Based on detailed analyses the parameters which affect the seismic performance have been identified as column cross-sectional dimensions, longitudinal and transverse reinforcement, stirrup spacing, column height, axial load, seismic zone, and soil class. For the specific buildings contained in the inventory, the concrete class did not differ significantly to cause any appreciable effect.

Structural loss estimation curves used were drawn based on the structural performance evaluation procedure proposed in TSDC07 and by taking \(\hbox {P}-\Delta \) effects into consideration. In addition, detailed fragility curves were also drawn by considering the structural types and the design levels of the buildings investigated as an alternative PML estimation tool.

The total insurance premiums corresponding to PML values of the inventory buildings for each loss estimation method discussed were calculated by also paying attention to the reinsurance cost, capital cost and the profit that will be charged by the insurance companies.
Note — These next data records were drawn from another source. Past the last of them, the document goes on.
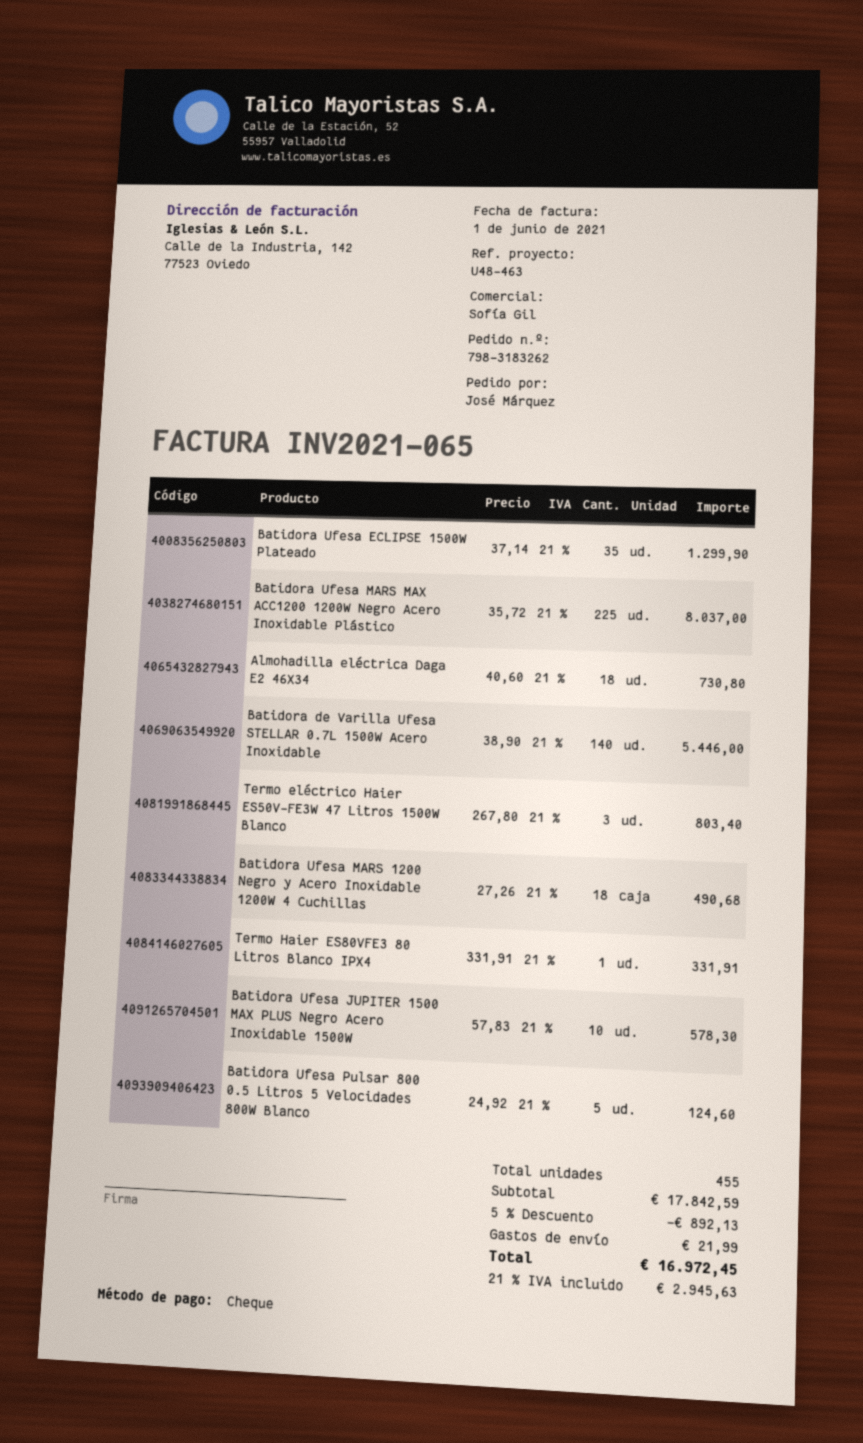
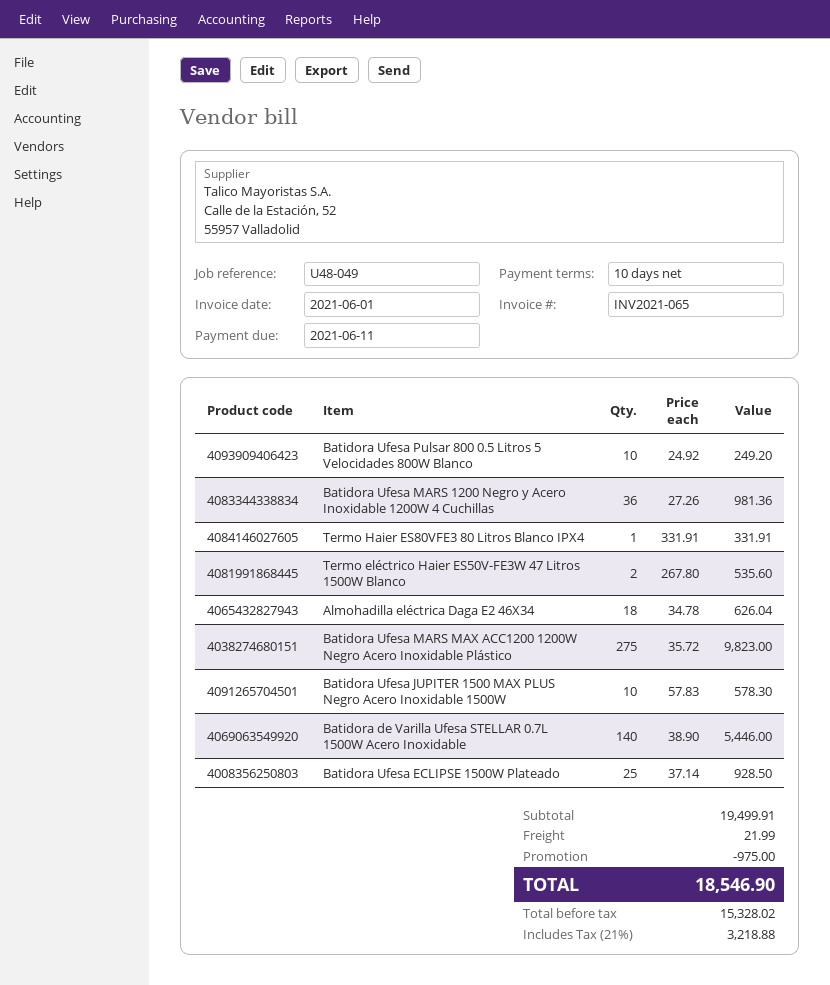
reference: U48-463 -> U48-049
Batidora Ufesa ECLIPSE 1500W Plateado: 35 x 37.14 = 1299.90 -> 25 x 37.14 = 928.50
Batidora Ufesa MARS MAX ACC1200 1200W Negro Acero Inoxidable Plástico: 225 x 35.72 = 8037.00 -> 275 x 35.72 = 9823.00
Almohadilla eléctrica Daga E2 46X34: 18 x 40.60 = 730.80 -> 18 x 34.78 = 626.04
Termo eléctrico Haier ES50V-FE3W 47 Litros 1500W Blanco: 3 x 267.80 = 803.40 -> 2 x 267.80 = 535.60
Batidora Ufesa MARS 1200 Negro y Acero Inoxidable 1200W 4 Cuchillas: 18 x 27.26 = 490.68 -> 36 x 27.26 = 981.36
Batidora Ufesa Pulsar 800 0.5 Litros 5 Velocidades 800W Blanco: 5 x 24.92 = 124.60 -> 10 x 24.92 = 249.20
subtotal: 17842.59 -> 19499.91
discount: 892.13 -> 975.00
tax: 21% = 2945.63 -> 21% = 3218.88
total: 16972.45 -> 18546.90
It was observed that the PML values of the industrial buildings in the inventory varied significantly between the proposed risk based approach and the existing loss estimation methods. This variance had a significant impact on the earthquake insurance rates since these rates are sensitive to structural loss estimates. Similar variances were also obtained between the fragility based and the risk based approaches. Although fragility curves have been employed for different structural classes within the last decade, the use of these curves for individual risk assessment is somewhat controversial since they are tailored to represent the general damageability of a given set of buildings. As such, the earthquake insurance rates calculated by using the PML values obtained via the fragility based and the risk based loss estimates led to significantly different results for the same buildings within the inventory.
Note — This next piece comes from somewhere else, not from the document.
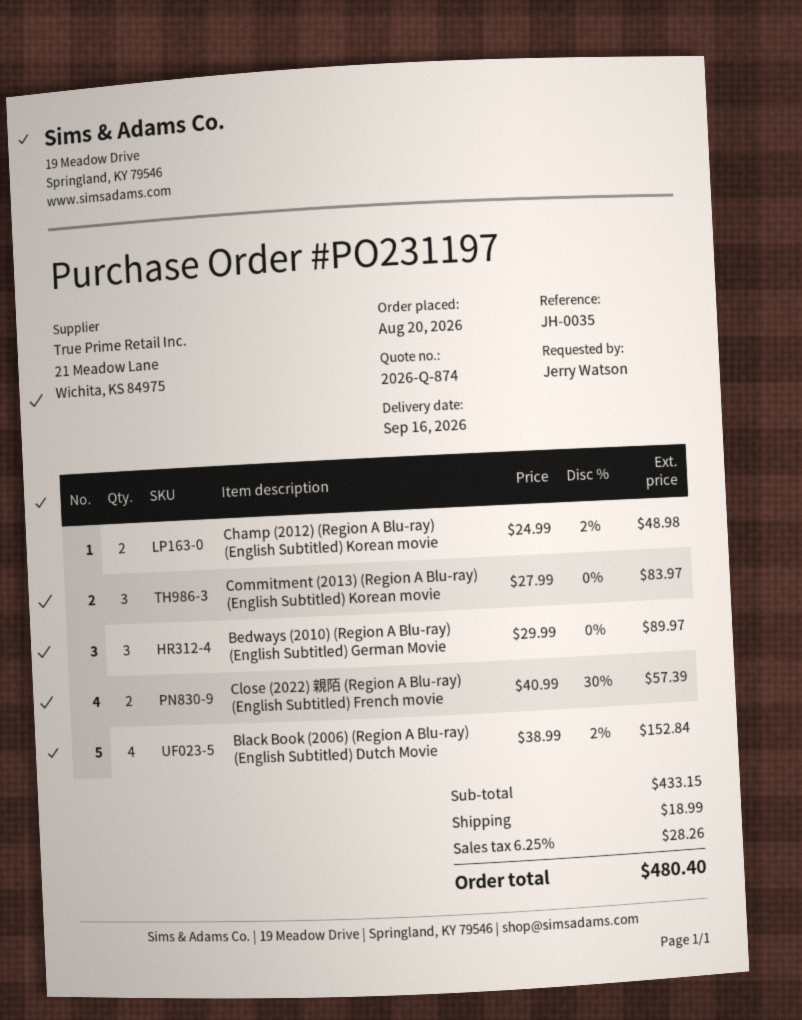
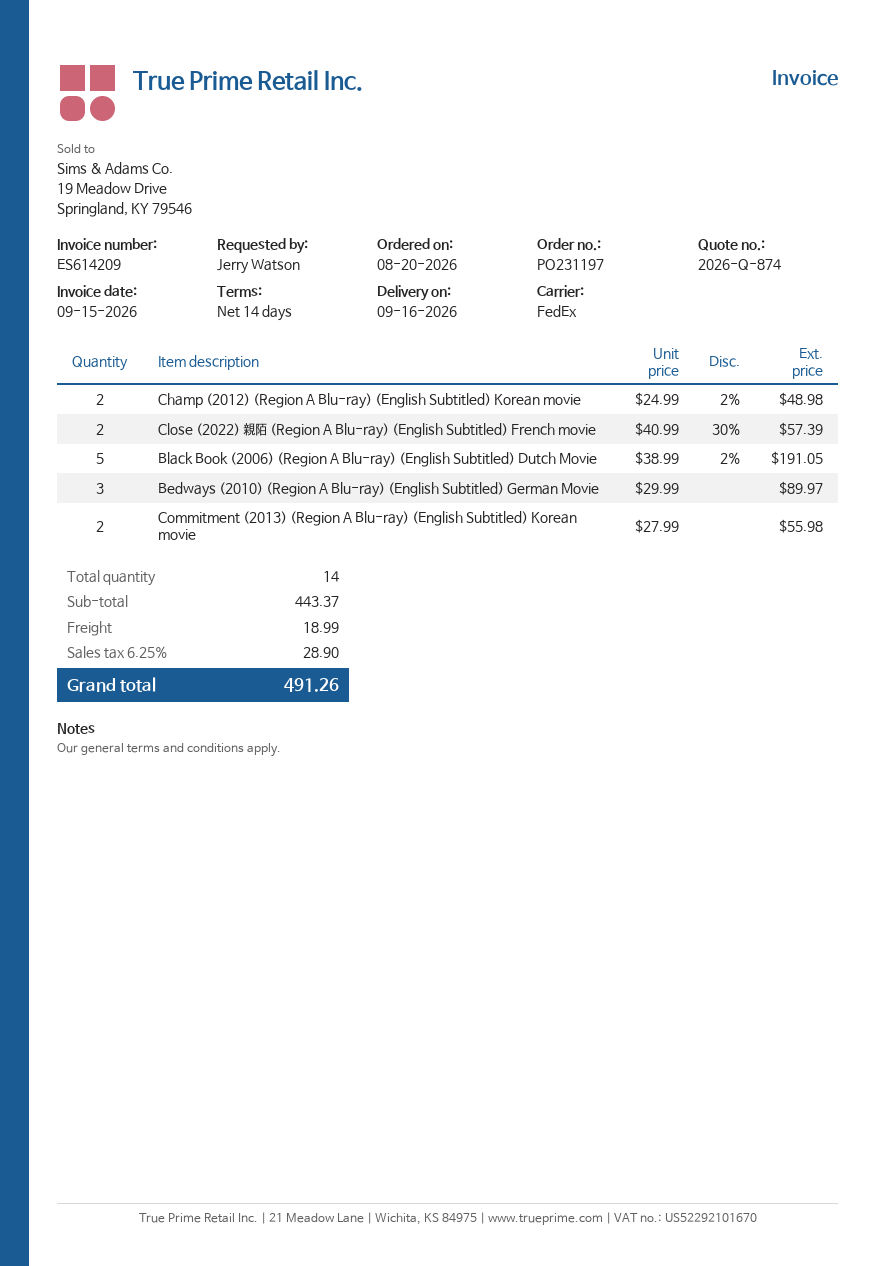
Commitment (2013) (Region A Blu-ray) (English Subtitled) Korean movie: 3 x 27.99 = 83.97 -> 2 x 27.99 = 55.98
Black Book (2006) (Region A Blu-ray) (English Subtitled) Dutch Movie: 4 x 38.99 - 2% = 152.84 -> 5 x 38.99 - 2% = 191.05
subtotal: 433.15 -> 443.37
tax: 6.25% = 28.26 -> 6.25% = 28.90
total: 480.40 -> 491.26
Based on the results obtained, the use of risk based PML estimations rather than regional loss estimations including structural fragility curves may be expected to have a significant impact in determining the optimum insurance premium. Such an approach would decrease the risk of a potential insolvency by identifying the particular buildings susceptible to high seismic hazard and increase the ability of the insurer to compete in the market by identifying those buildings susceptible to low seismic hazard by allowing the calculation of optimum insurance premiums in all cases.